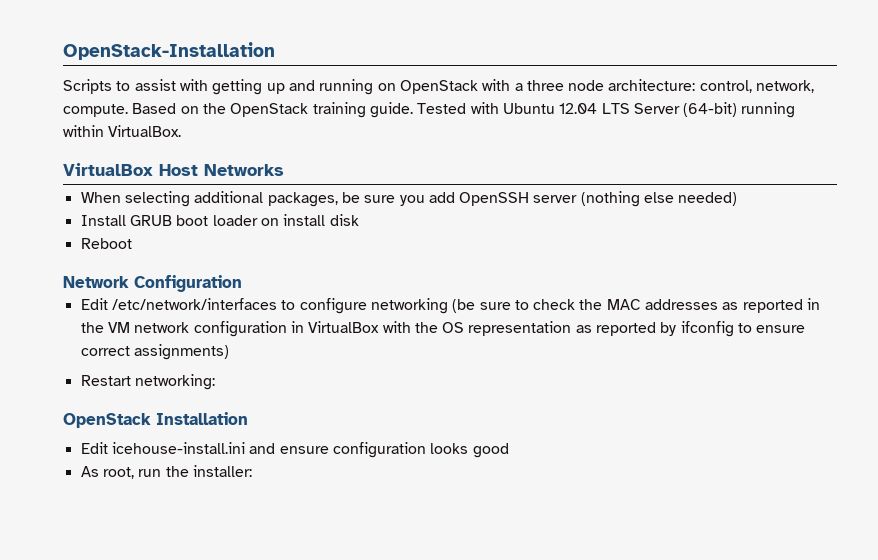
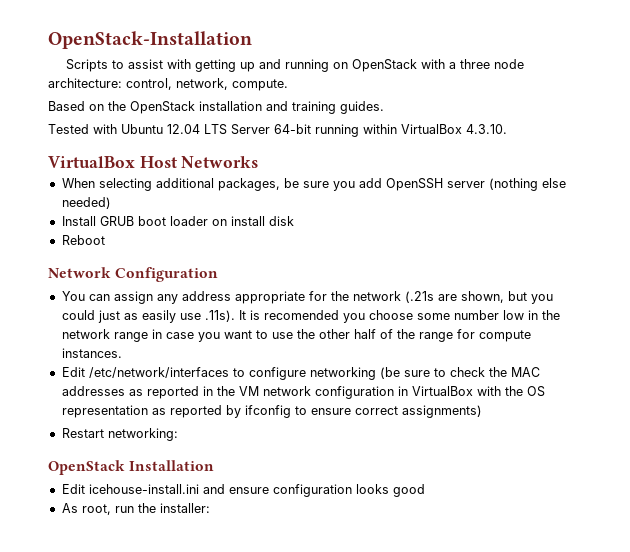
- Scripts to assist with getting up and running on OpenStack with a three node architecture: control, network, compute. Based on the OpenStack training guide. Tested with Ubuntu 12.04 LTS Server (64-bit) running within VirtualBox.
+ Scripts to assist with getting up and running on OpenStack with a three node architecture: control, network, compute.
+ Based on the OpenStack installation and training guides.
+ Tested with Ubuntu 12.04 LTS Server 64-bit running within VirtualBox 4.3.10.
+ You can assign any address appropriate for the network (.21s are shown, but you could just as easily use .11s). It is recomended you choose some number low in the network range in case you want to use the other half of the range for compute instances.

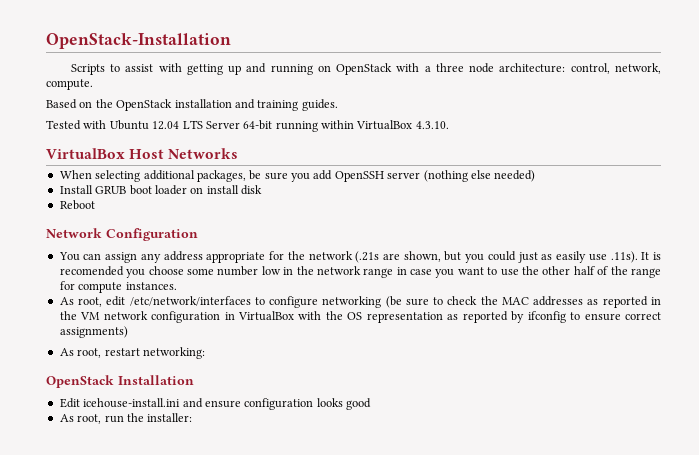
- Edit /etc/network/interfaces to configure networking (be sure to check the MAC addresses as reported in the VM network configuration in VirtualBox with the OS representation as reported by ifconfig to ensure correct assignments)
+ As root, edit /etc/network/interfaces to configure networking (be sure to check the MAC addresses as reported in the VM network configuration in VirtualBox with the OS representation as reported by ifconfig to ensure correct assignments)
- Restart networking:
+ As root, restart networking:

Required action - Would you return the data above exactly as written, minus the images?

Final answer -
- Scripts to assist with getting up and running on OpenStack with a three node architecture: control, network, compute. Based on the OpenStack training guide. Tested with Ubuntu 12.04 LTS Server (64-bit) running within VirtualBox.
+ Scripts to assist with getting up and running on OpenStack with a three node architecture: control, network, compute.
+ Based on the OpenStack installation and training guides.
+ Tested with Ubuntu 12.04 LTS Server 64-bit running within VirtualBox 4.3.10.
+ You can assign any address appropriate for the network (.21s are shown, but you could just as easily use .11s). It is recomended you choose some number low in the network range in case you want to use the other half of the range for compute instances.

- Edit /etc/network/interfaces to configure networking (be sure to check the MAC addresses as reported in the VM network configuration in VirtualBox with the OS representation as reported by ifconfig to ensure correct assignments)
+ As root, edit /etc/network/interfaces to configure networking (be sure to check the MAC addresses as reported in the VM network configuration in VirtualBox with the OS representation as reported by ifconfig to ensure correct assignments)
- Restart networking:
+ As root, restart networking:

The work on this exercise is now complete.